Через неделю князь Андрей был членом комиссии составления воинского устава, и, чего он никак не ожидал, начальником отделения комиссии составления вагонов. По просьбе Сперанского он взял первую часть составляемого гражданского уложения и, с помощью Code Napoleon и Justiniani, [Кодекса Наполеона и Юстиниана,] работал над составлением отдела: Права лиц.


Года два тому назад, в 1808 году, вернувшись в Петербург из своей поездки по имениям, Пьер невольно стал во главе петербургского масонства. Он устроивал столовые и надгробные ложи, вербовал новых членов, заботился о соединении различных лож и о приобретении подлинных актов. Он давал свои деньги на устройство храмин и пополнял, на сколько мог, сборы милостыни, на которые большинство членов были скупы и неаккуратны. Он почти один на свои средства поддерживал дом бедных, устроенный орденом в Петербурге. Жизнь его между тем шла по прежнему, с теми же увлечениями и распущенностью. Он любил хорошо пообедать и выпить, и, хотя и считал это безнравственным и унизительным, не мог воздержаться от увеселений холостых обществ, в которых он участвовал.
В чаду своих занятий и увлечений Пьер однако, по прошествии года, начал чувствовать, как та почва масонства, на которой он стоял, тем более уходила из под его ног, чем тверже он старался стать на ней. Вместе с тем он чувствовал, что чем глубже уходила под его ногами почва, на которой он стоял, тем невольнее он был связан с ней. Когда он приступил к масонству, он испытывал чувство человека, доверчиво становящего ногу на ровную поверхность болота. Поставив ногу, он провалился. Чтобы вполне увериться в твердости почвы, на которой он стоял, он поставил другую ногу и провалился еще больше, завяз и уже невольно ходил по колено в болоте.

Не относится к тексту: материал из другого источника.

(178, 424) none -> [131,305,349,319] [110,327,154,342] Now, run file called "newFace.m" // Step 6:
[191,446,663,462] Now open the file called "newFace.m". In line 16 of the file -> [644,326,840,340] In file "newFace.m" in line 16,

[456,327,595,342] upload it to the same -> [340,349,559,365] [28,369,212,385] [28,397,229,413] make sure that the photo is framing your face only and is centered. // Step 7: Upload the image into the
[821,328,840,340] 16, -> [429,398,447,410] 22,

Иосифа Алексеевича не было в Петербурге. (Он в последнее время отстранился от дел петербургских лож и безвыездно жил в Москве.) Все братья, члены лож, были Пьеру знакомые в жизни люди и ему трудно было видеть в них только братьев по каменьщичеству, а не князя Б., не Ивана Васильевича Д., которых он знал в жизни большею частию как слабых и ничтожных людей. Из под масонских фартуков и знаков он видел на них мундиры и кресты, которых они добивались в жизни. Часто, собирая милостыню и сочтя 20–30 рублей, записанных на приход, и большею частию в долг с десяти членов, из которых половина были так же богаты, как и он, Пьер вспоминал масонскую клятву о том, что каждый брат обещает отдать всё свое имущество для ближнего; и в душе его поднимались сомнения, на которых он старался не останавливаться.

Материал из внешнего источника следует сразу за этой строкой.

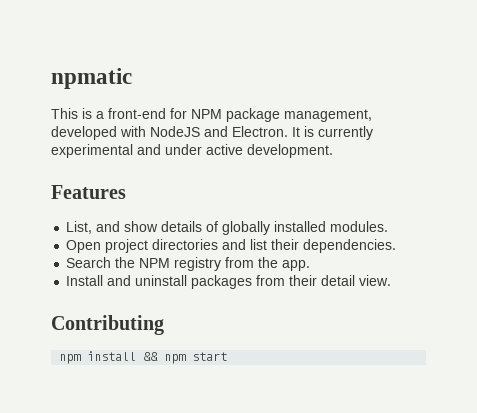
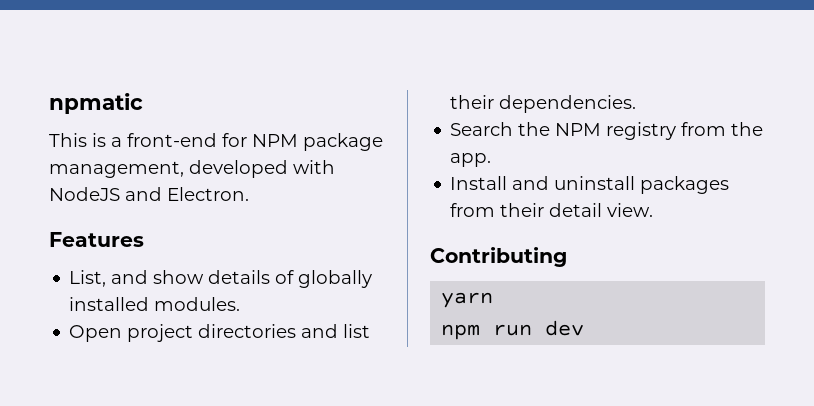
[292,126,373,140] [51,144,333,158] It is currently experimental and under active development. -> (249, 194) none
[59,351,228,364] // npm install && npm start -> [441,292,494,308] [441,320,585,340] // yarn // npm run dev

Всех братьев, которых он знал, он подразделял на четыре разряда. К первому разряду он причислял братьев, не принимающих деятельного участия ни в делах лож, ни в делах человеческих, но занятых исключительно таинствами науки ордена, занятых вопросами о тройственном наименовании Бога, или о трех началах вещей, сере, меркурии и соли, или о значении квадрата и всех фигур храма Соломонова. Пьер уважал этот разряд братьев масонов, к которому принадлежали преимущественно старые братья, и сам Иосиф Алексеевич, по мнению Пьера, но не разделял их интересов. Сердце его не лежало к мистической стороне масонства.

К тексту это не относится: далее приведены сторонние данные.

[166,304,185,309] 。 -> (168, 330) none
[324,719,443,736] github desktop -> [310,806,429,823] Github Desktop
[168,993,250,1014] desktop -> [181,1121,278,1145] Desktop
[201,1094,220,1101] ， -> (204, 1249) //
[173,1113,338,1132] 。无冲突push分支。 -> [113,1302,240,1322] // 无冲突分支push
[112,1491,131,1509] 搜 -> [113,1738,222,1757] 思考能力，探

Ко второму разряду Пьер причислял себя и себе подобных братьев, ищущих, колеблющихся, не нашедших еще в масонстве прямого и понятного пути, но надеющихся найти его.
К третьему разряду он причислял братьев (их было самое большое число), не видящих в масонстве ничего, кроме внешней формы и обрядности и дорожащих строгим исполнением этой внешней формы, не заботясь о ее содержании и значении. Таковы были Виларский и даже великий мастер главной ложи.
К четвертому разряду, наконец, причислялось тоже большое количество братьев, в особенности в последнее время вступивших в братство. Это были люди, по наблюдениям Пьера, ни во что не верующие, ничего не желающие, и поступавшие в масонство только для сближения с молодыми богатыми и сильными по связям и знатности братьями, которых весьма много было в ложе.